A lot of this depends on what your application does. How to deal with concurrent edits isn't something Git handles. It lives a layer above. In the typical case in the user's merge tool, here you'll either have to push the work to the user or figure out a way inside your application to deal with conflicts.
Check if the content of the file differs from the last commit. If not, do nothing further.
You can run diff between an arbitrary buffer and an object. See git_diff_blob_to_buffer().
Check if any new commits have been made (based on the same parent commit) and try to merge with them. But a conflicting branch is also acceptable.
There's the merge API to perform the merge and detect the merge base (which you can use to tell if there has been any divergence). If the merge doesn't succeed, it's up to you what to do. These require human intervention (or use of a different merge algorithm that knows about the semantics of the contens).

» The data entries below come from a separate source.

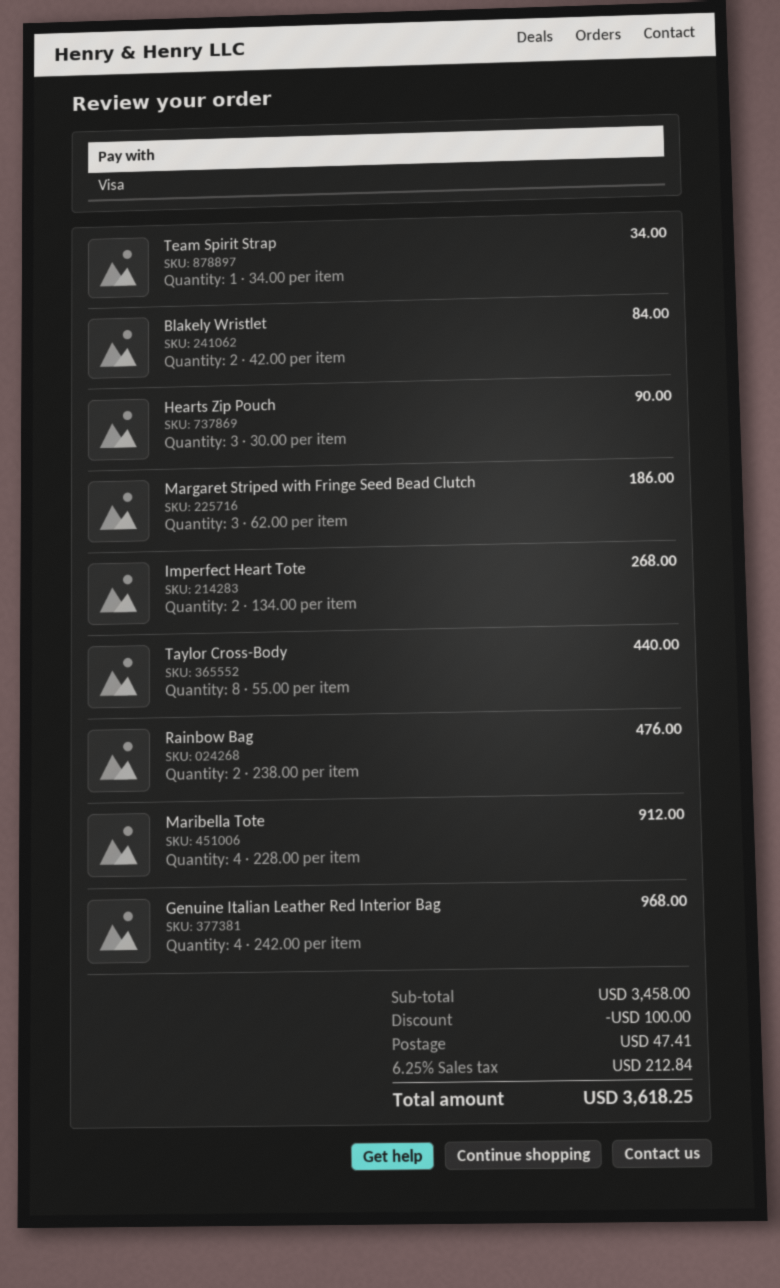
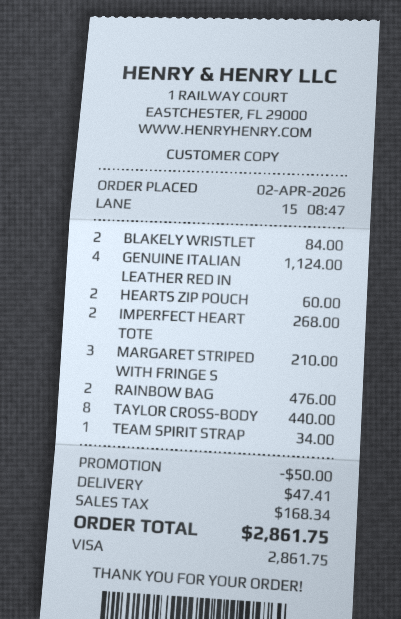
Hearts Zip Pouch: 3 for 90.00 -> 2 for 60.00
Margaret Striped with Fringe Seed Bead Clutch: 3 for 186.00 -> 3 for 210.00
Maribella Tote: 4 for 912.00 -> none
Genuine Italian Leather Red Interior Bag: 4 for 968.00 -> 4 for 1124.00
discount: 100.00 -> 50.00
tax: 212.84 -> 168.34
total: 3618.25 -> 2861.75

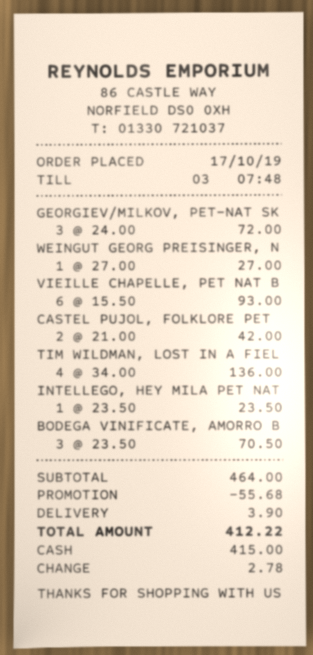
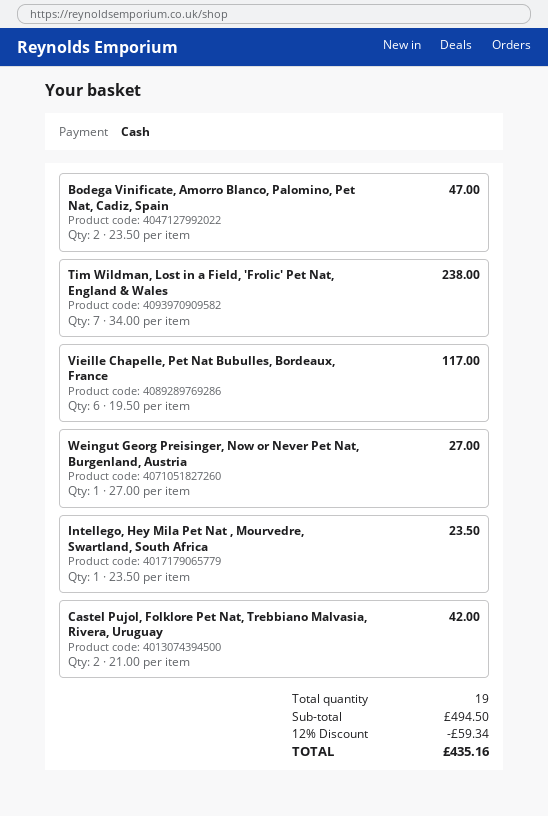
GEORGIEV/MILKOV, PET-NAT SK: 3 x 24.00 = 72.00 -> none
VIEILLE CHAPELLE, PET NAT B: 6 x 15.50 = 93.00 -> 6 x 19.50 = 117.00
TIM WILDMAN, LOST IN A FIEL: 4 x 34.00 = 136.00 -> 7 x 34.00 = 238.00
BODEGA VINIFICATE, AMORRO B: 3 x 23.50 = 70.50 -> 2 x 23.50 = 47.00
subtotal: 464.00 -> 494.50
discount: 55.68 -> 59.34
shipping: 3.90 -> none
total: 412.22 -> 435.16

Create a new commit with only the new content of this file.
This is most likely not what you want. A commit in Git is a snapshot, so with this, you'd be deleting every other file. Assuming that what you want is a new commit with a particular file updated, create an empty index and fill it with the base commit's tree, update the entry and write out the index as a tree, which you can use for the new commit. All of this in available in the index API.
There are a few program that deal with different aspects of this, such as Gollum which is a git-backed wiki, SparkleShare which is a git-backed file synchronisation tool and Docurium which writes out documentation directly into a new commit in a branch.